EXCERPTED RECORDS >>
|---|
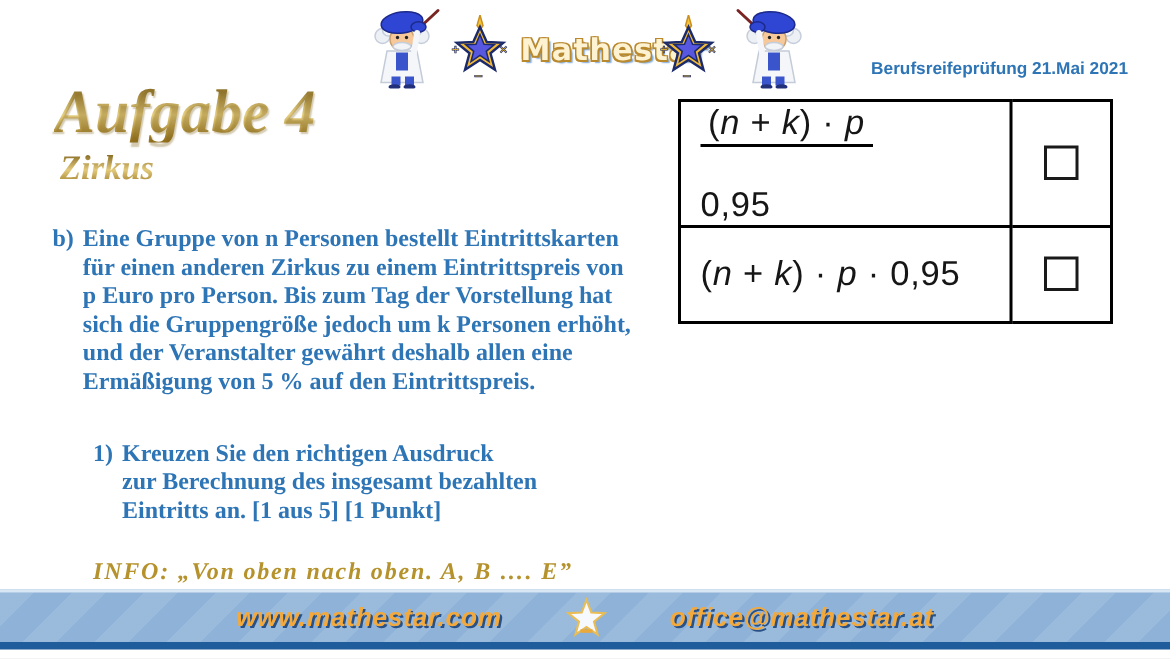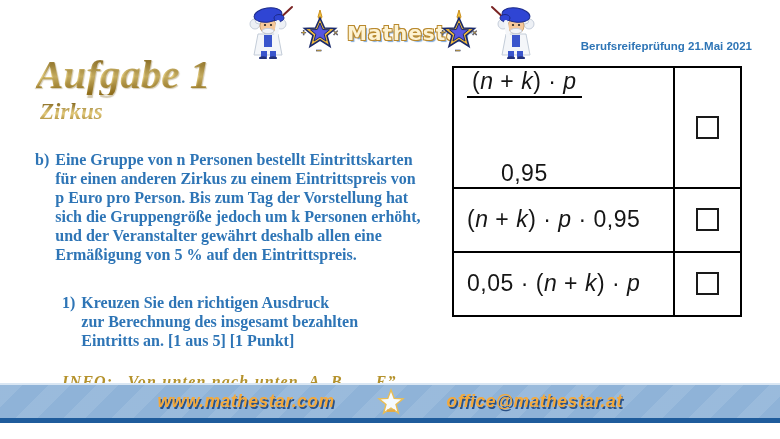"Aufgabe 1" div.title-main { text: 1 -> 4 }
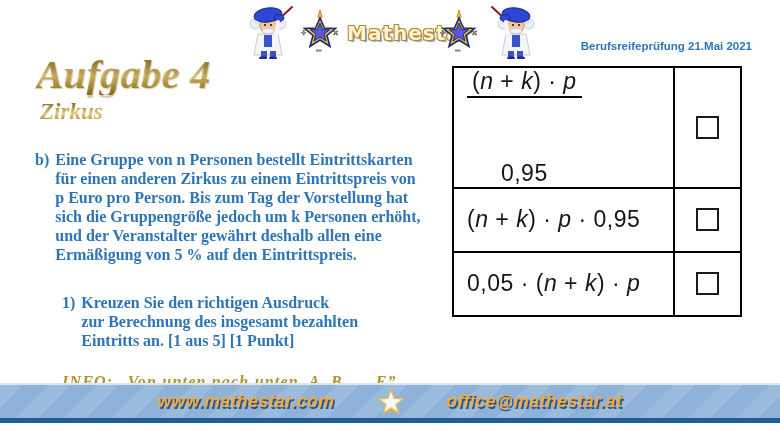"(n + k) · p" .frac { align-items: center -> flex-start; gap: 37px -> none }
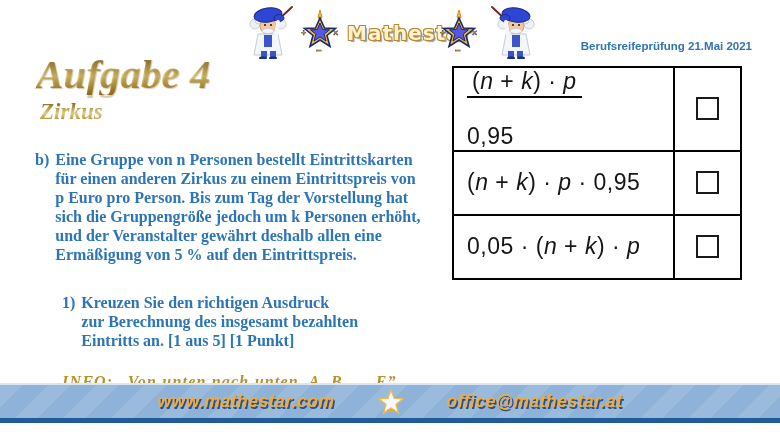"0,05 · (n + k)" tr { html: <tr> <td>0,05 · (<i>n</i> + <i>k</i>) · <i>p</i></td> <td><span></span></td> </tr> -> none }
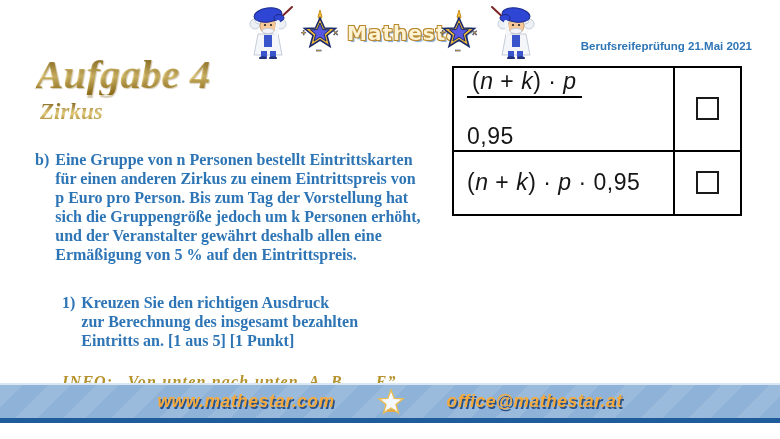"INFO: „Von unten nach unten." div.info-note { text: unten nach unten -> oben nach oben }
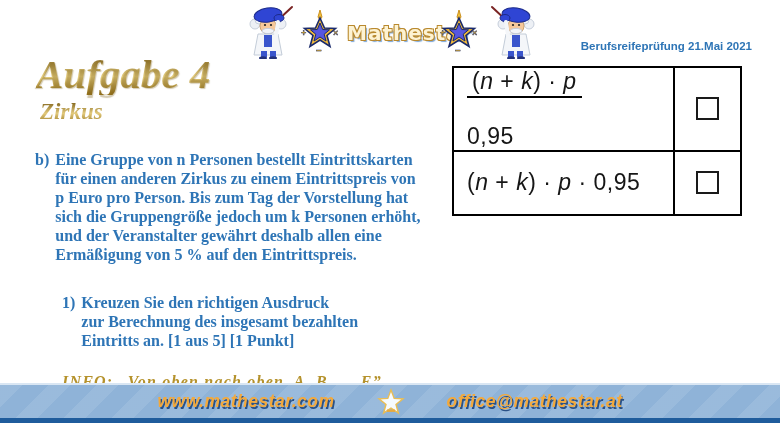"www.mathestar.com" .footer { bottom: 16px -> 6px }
|---|
WHAT YOU SHOULD DO >>
Your answer must be an exact repeat of the records above, with no pictures in it.

ANSWER BELOW >>
"Aufgabe 1" div.title-main { text: 1 -> 4 }
"(n + k) · p" .frac { align-items: center -> flex-start; gap: 37px -> none }
"0,05 · (n + k)" tr { html: <tr> <td>0,05 · (<i>n</i> + <i>k</i>) · <i>p</i></td> <td><span></span></td> </tr> -> none }
"INFO: „Von unten nach unten." div.info-note { text: unten nach unten -> oben nach oben }
"www.mathestar.com" .footer { bottom: 16px -> 6px }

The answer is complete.